▸ **Required work**: Please, starting at the line that contains "padding: 0 40px", reproduce every line exactly until the records run out, skipping all pictures.

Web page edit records
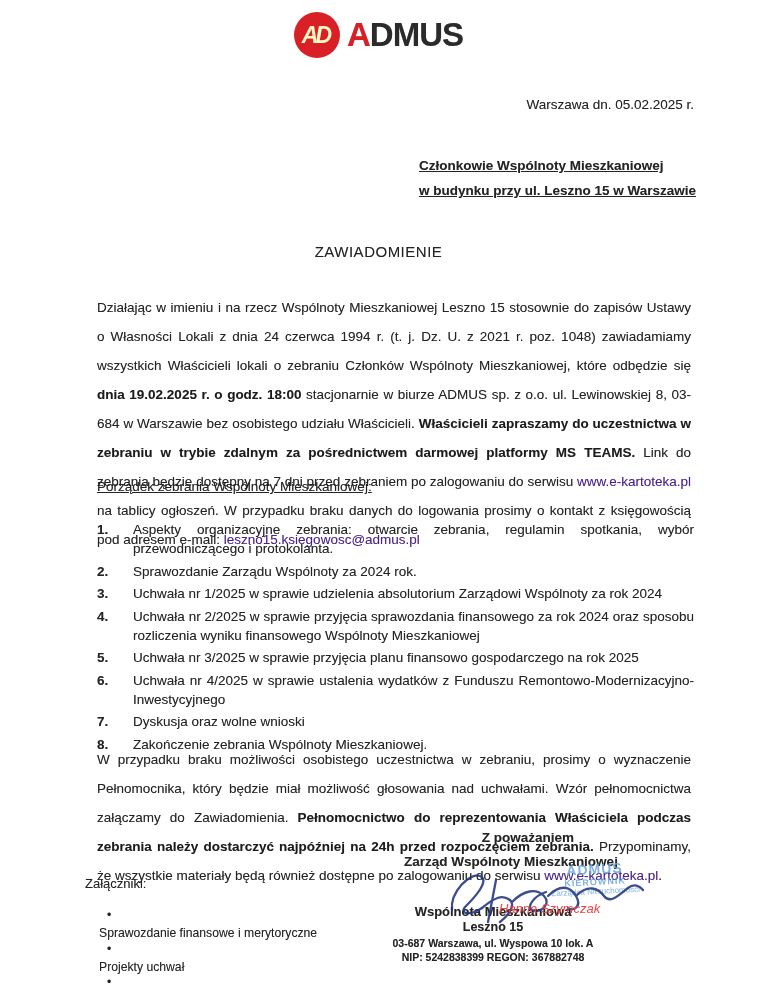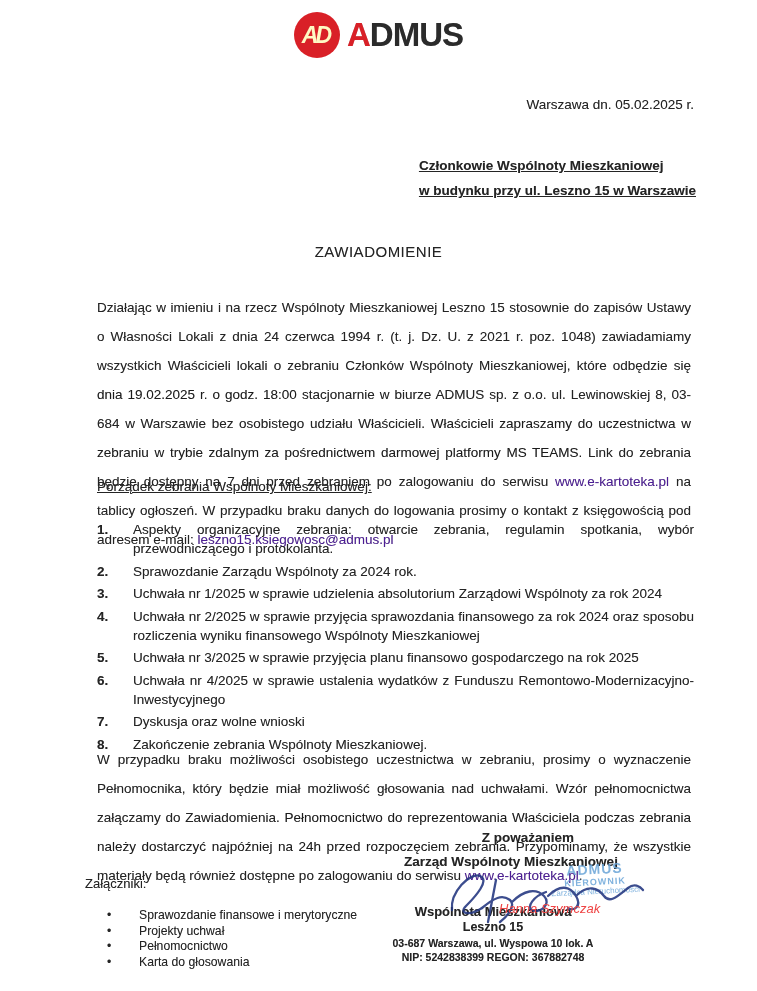"dnia 19.02.2025 r. o godz." .b { font-weight: 400 -> 700 }
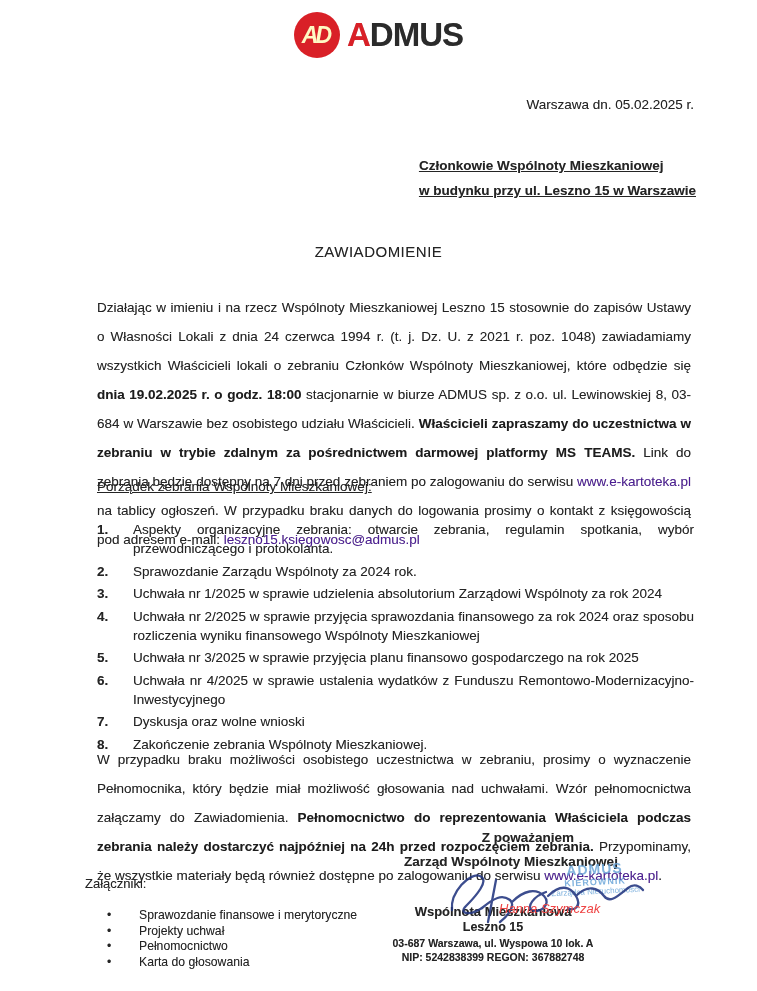"Sprawozdanie finansowe i merytoryczne" .att-item { flex-direction: none -> column }
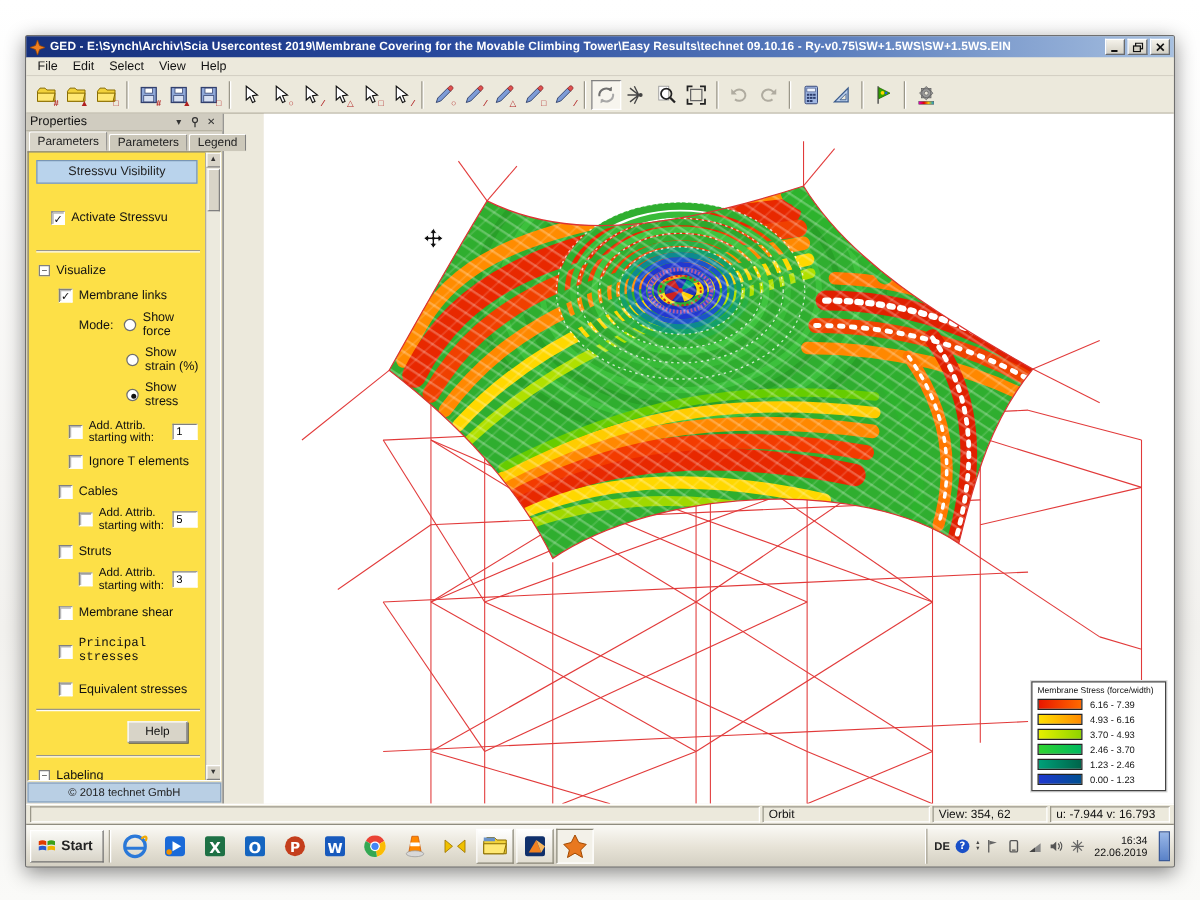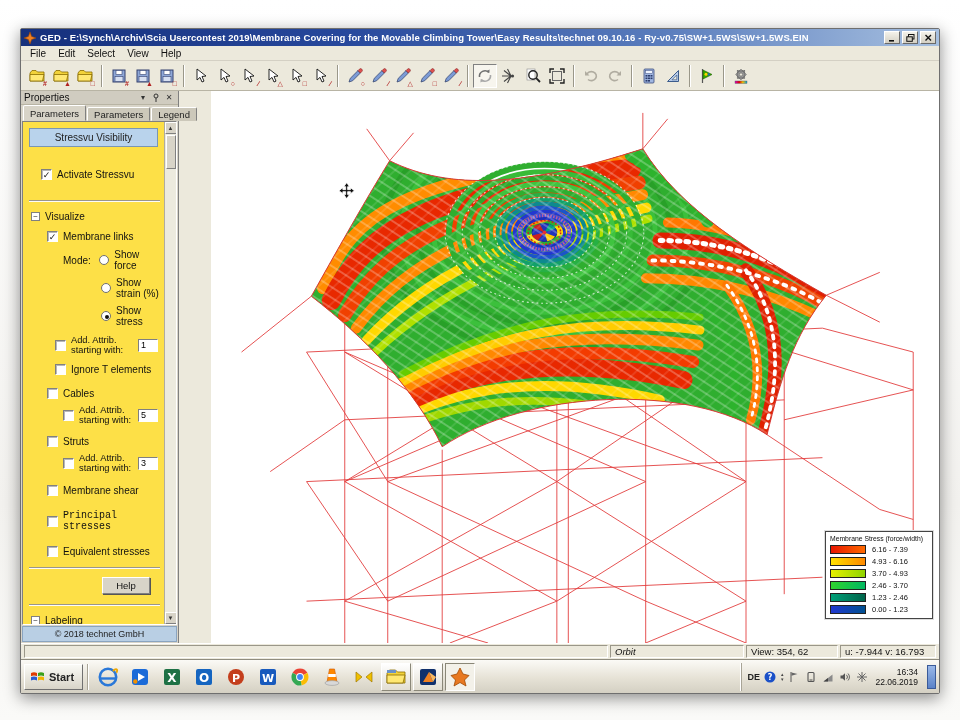"6.16 - 7.39" #legendbox { bottom: 24px -> 10px }
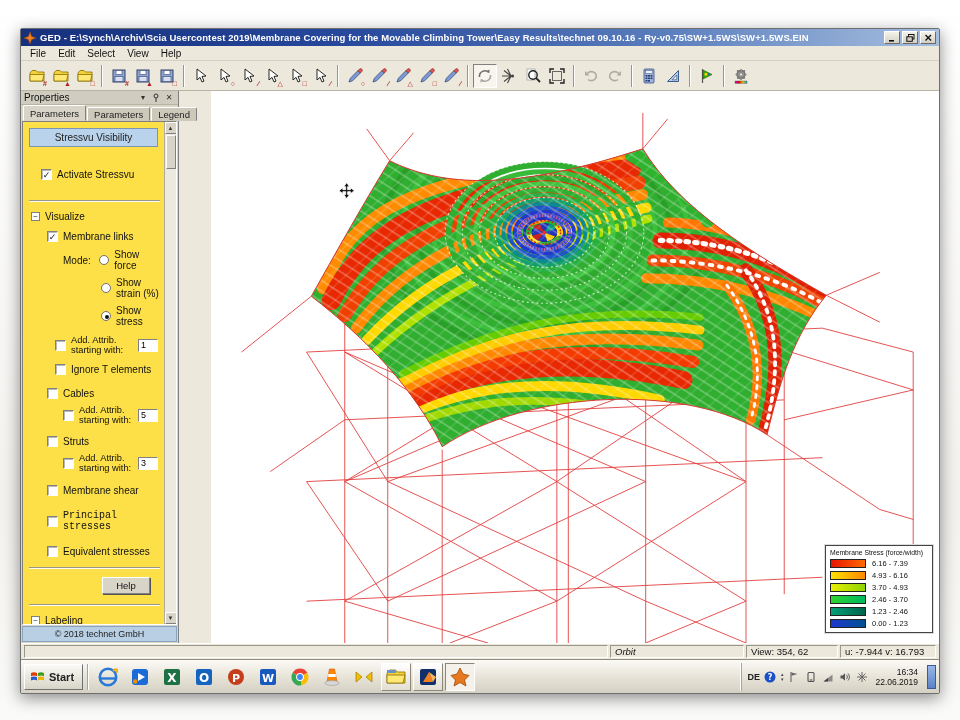"Orbit" span.sfield { font-style: italic -> none }
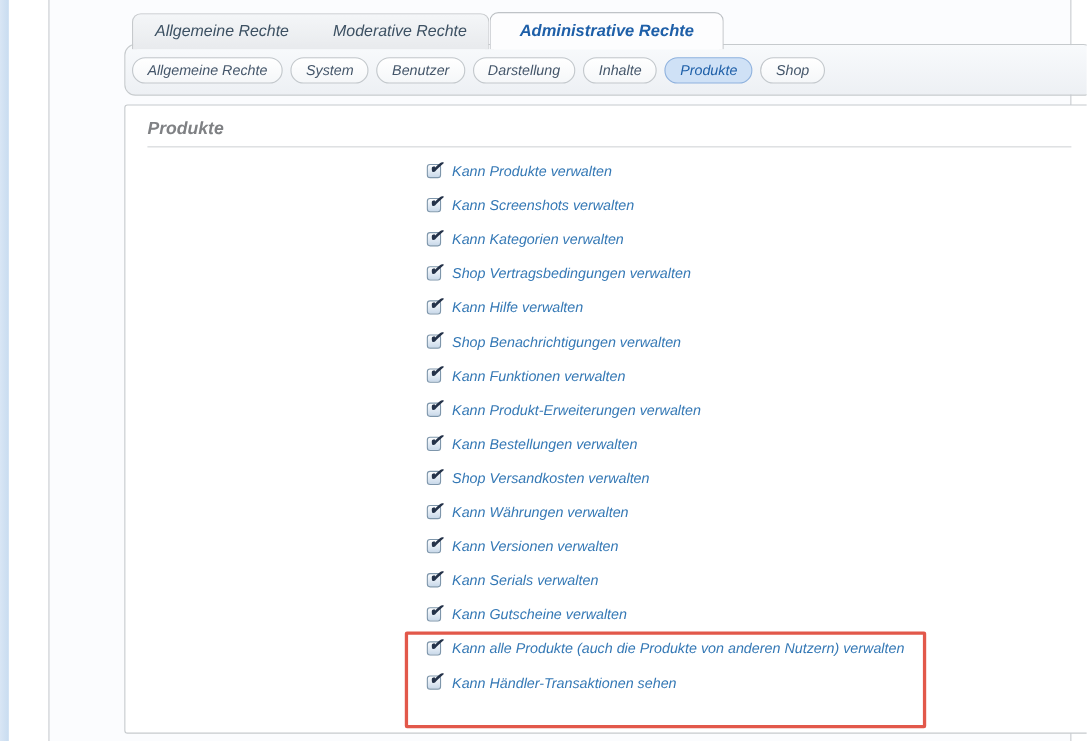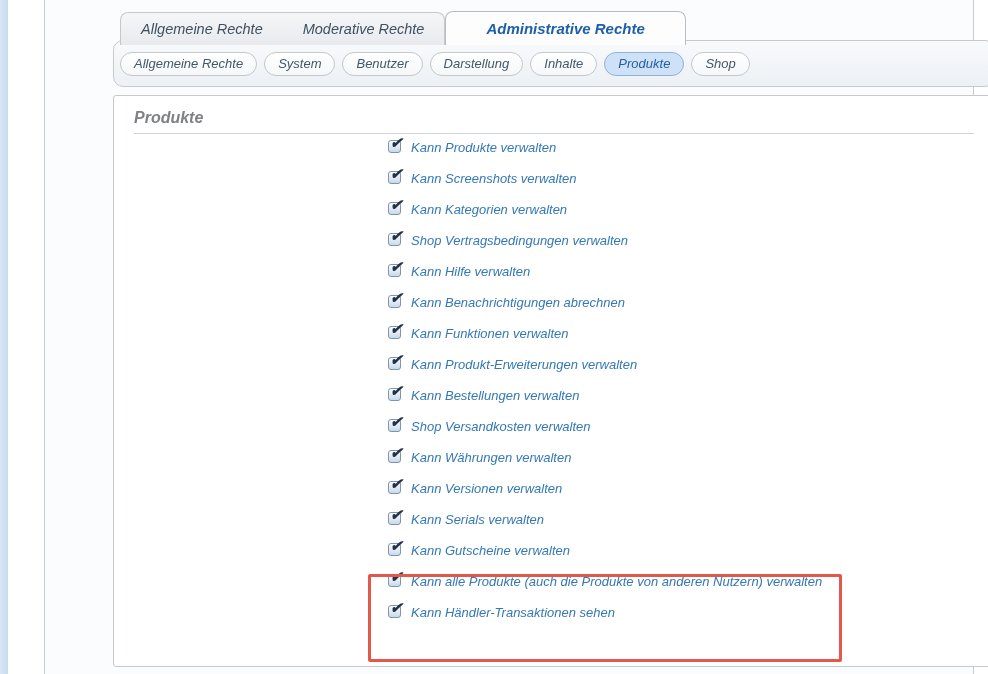"Administrative Rechte" .tab-active { padding: 0 40px -> 0 26px }
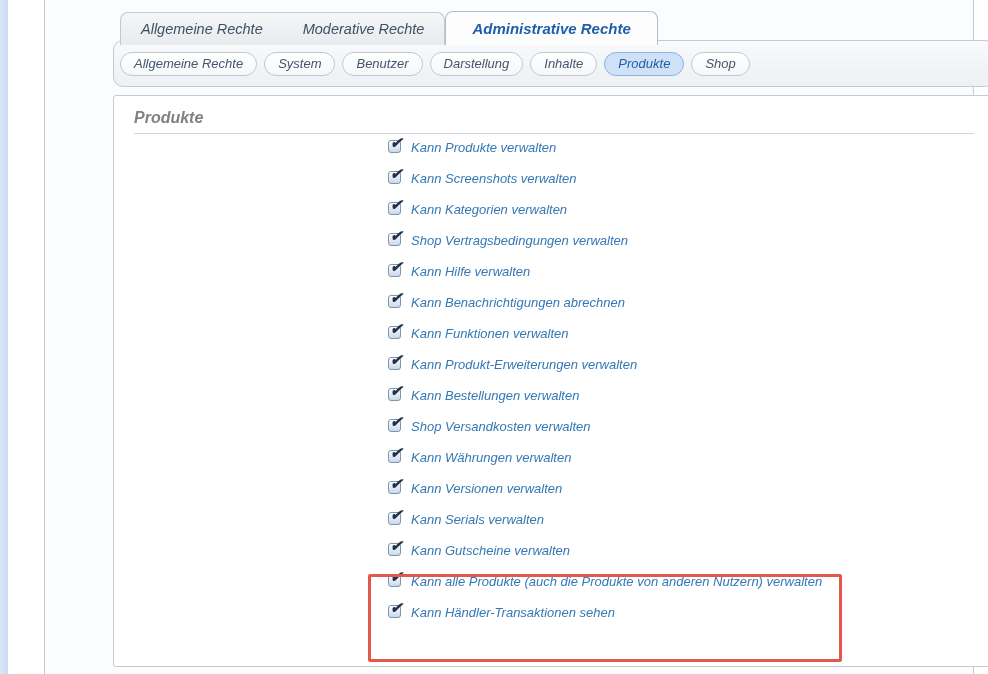"Kann Produkte verwalten" .perm-row { align-items: none -> center }
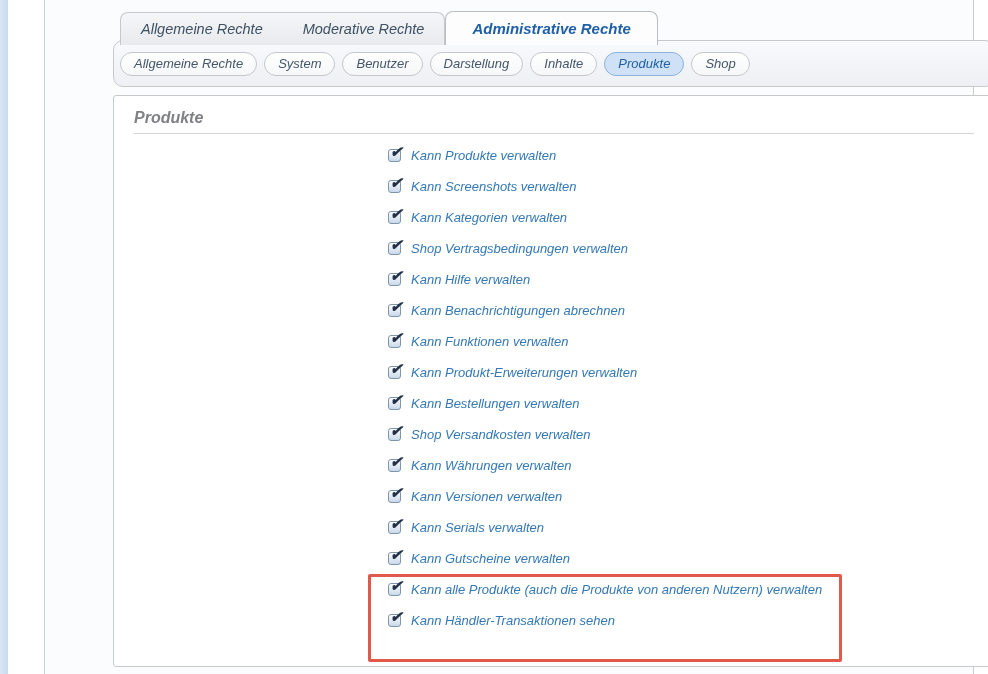"Kann Benachrichtigungen abrechnen" span.perm-label { text: Kann Benachrichtigungen abrechnen -> Shop Benachrichtigungen verwalten }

▸ **Response**:
"Administrative Rechte" .tab-active { padding: 0 40px -> 0 26px }
"Kann Produkte verwalten" .perm-row { align-items: none -> center }
"Kann Benachrichtigungen abrechnen" span.perm-label { text: Kann Benachrichtigungen abrechnen -> Shop Benachrichtigungen verwalten }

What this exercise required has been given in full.